Der 2006 im Alter von nur 32 Jahren verstorbene James Dewitt Yancey (auch: Jay Dee) begann seine Karriere als Teil der Rap-Formation Slum Village. Viele seiner frühen Arbeiten erschienen auf dem Kölner Label Groove Attack, seine berühmtesten Werke, darunter die Kollaboration „Champion Sound“ (2003) mit Madlib auf dem US-Label Stones Throw. Stilbildend war sein Umgang mit dem Sample-Drumcomputer MPC 2000: Unter Umgehung der Quantisierungsfunktion entlockte er der Maschine einen beispiellosen menschlichen Faktor. Unrunde Beats, waghalsige Loops, kühn geflippte Samples und endlose Imagination wurden zu seiner persönlichen Signatur.

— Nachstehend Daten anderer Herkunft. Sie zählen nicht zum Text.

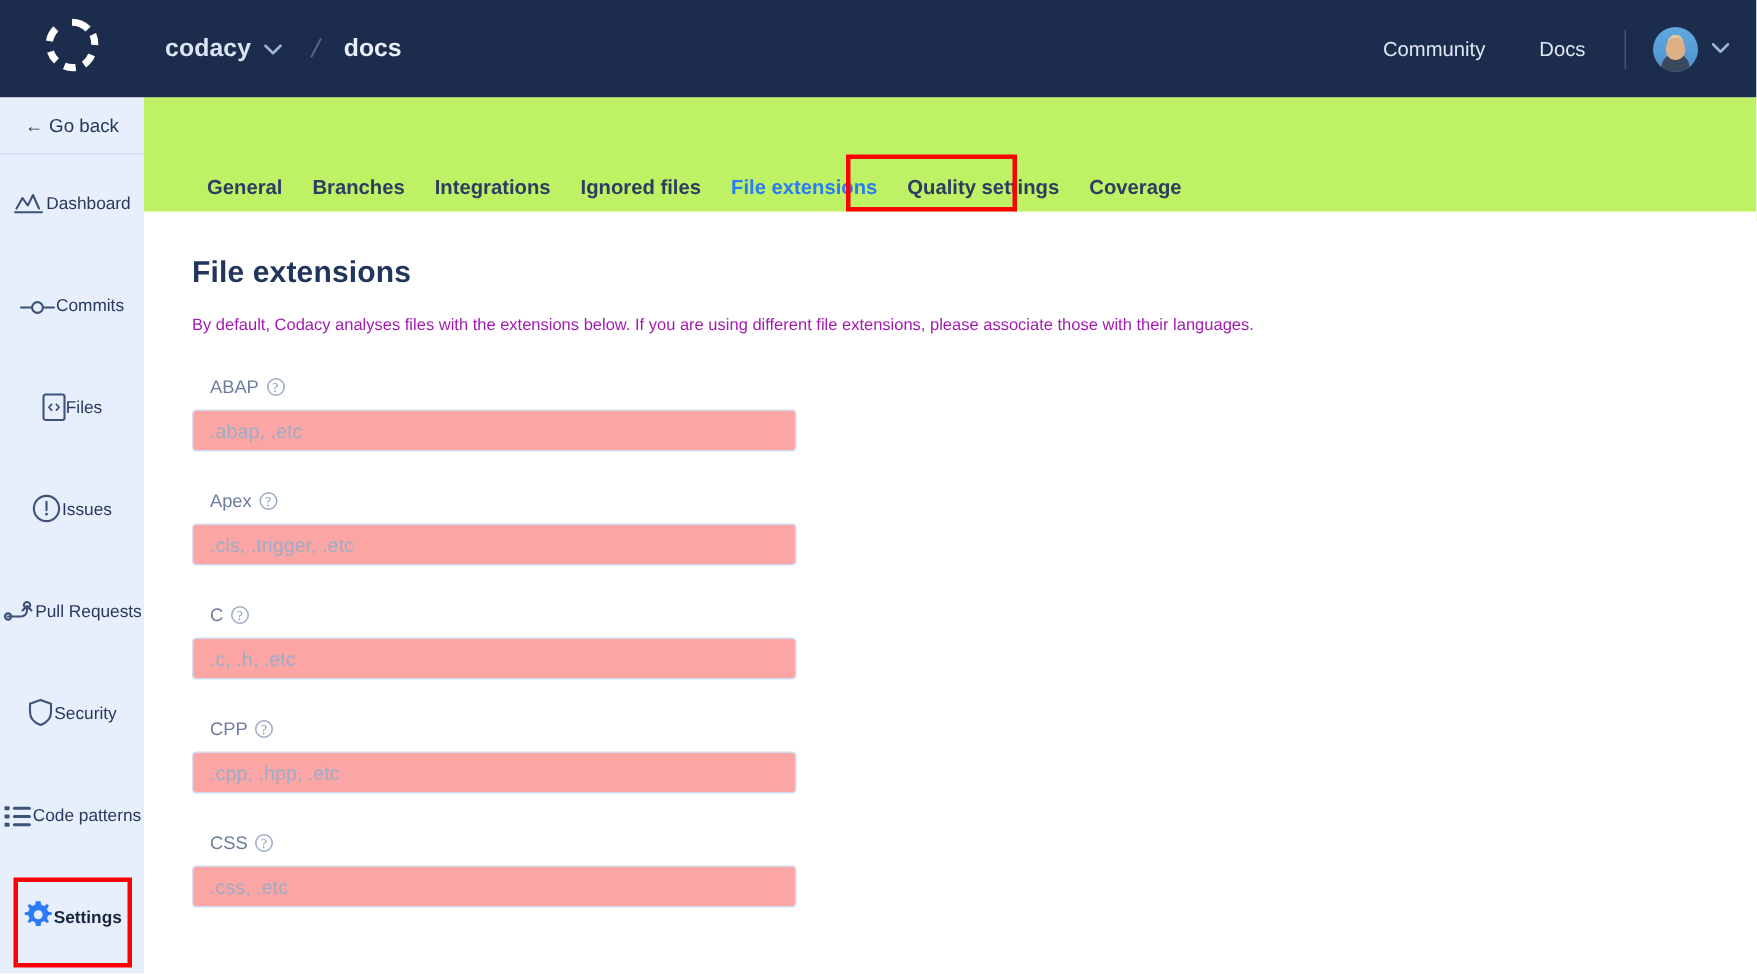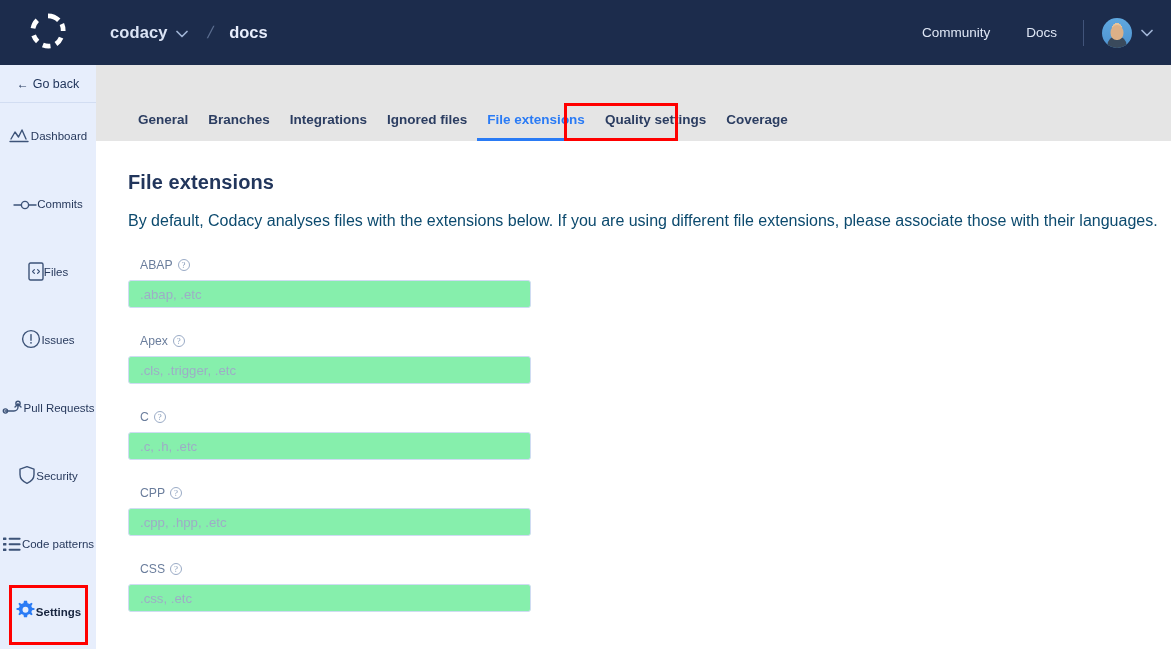--- a/index.html
+++ b/index.html
@@ -190,8 +190,8 @@
     top: 65px; left: 96px;
     width: 1075px;
     height: 82px;
-    background: #e5e5e5;
-    border-bottom: 6px solid #f97316;
+    background: #bef264;
+    border-bottom: 1px solid #f97316;
   }
   .tabs {
     position: absolute;

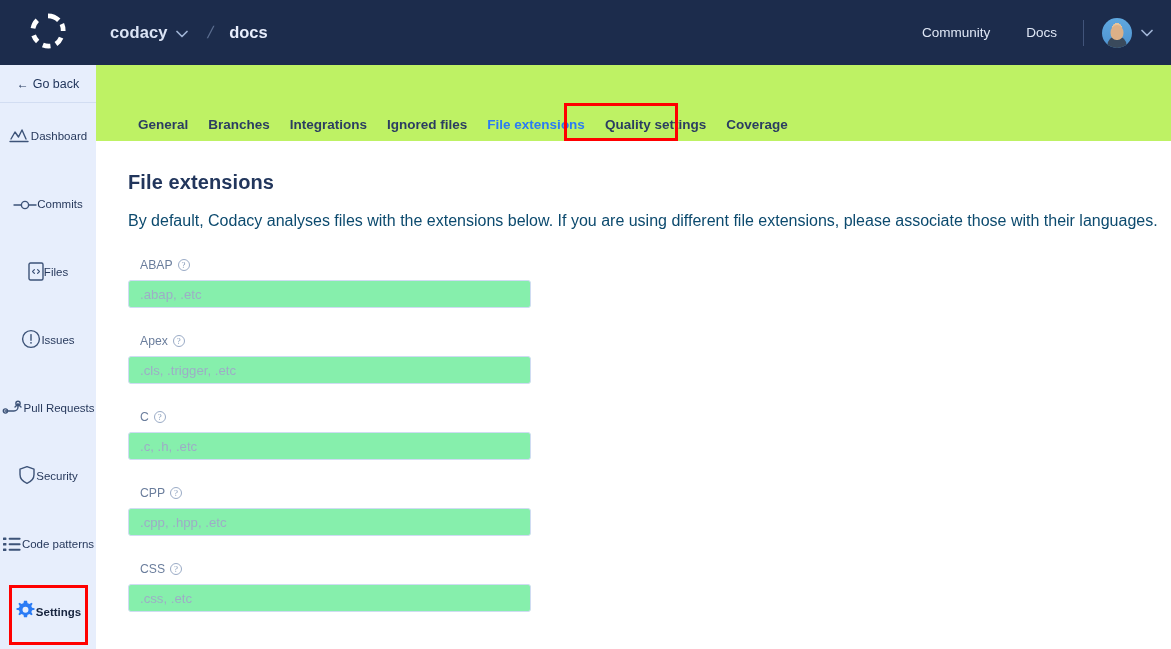--- a/index.html
+++ b/index.html
@@ -238,8 +238,8 @@
   }
   .page-desc {
     margin-top: 16px;
-    font-size: 16px;
-    color: #0c4a6e;
+    font-size: 11px;
+    color: #a21caf;
     line-height: 1.4;
   }
 

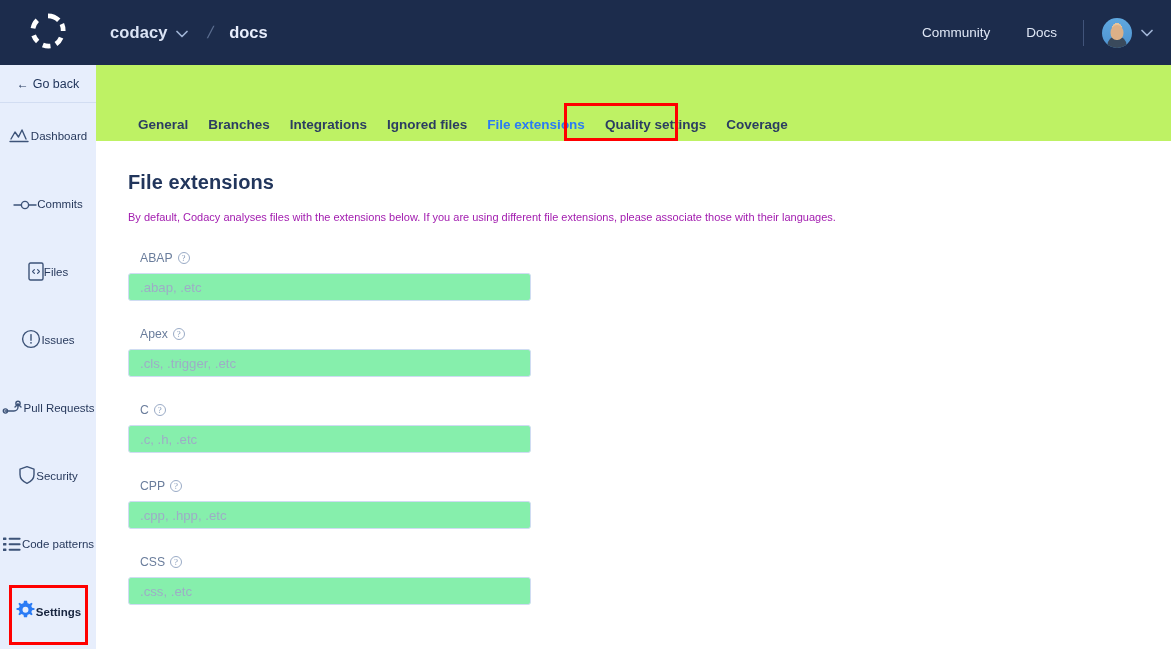--- a/index.html
+++ b/index.html
@@ -274,7 +274,7 @@
     height: 28px;
     border: 1px solid #cfdcf2;
     border-radius: 3px;
-    background: #86efac;
+    background: #fca5a5;
     padding: 0 11px;
     font-size: 13.2px;
     font-family: "Liberation Sans", sans-serif;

Das T-Shirt mit dem Schriftzug „J Dilla Changed My Life“ war für eine Weile bei HipHop-Konzerten allgegenwärtig. Bis heute bereitet es jungen Musikerinnen und Musikern Freude, Dillas Tracks auf ihre eigene Instrumental-Besetzung zurück zu übersetzen. „Vision Of Dilla“ von Valtteri Laurel und der Ricky-Tick Big Band steht in dieser Tradition, das Album erscheint am 22. Mai.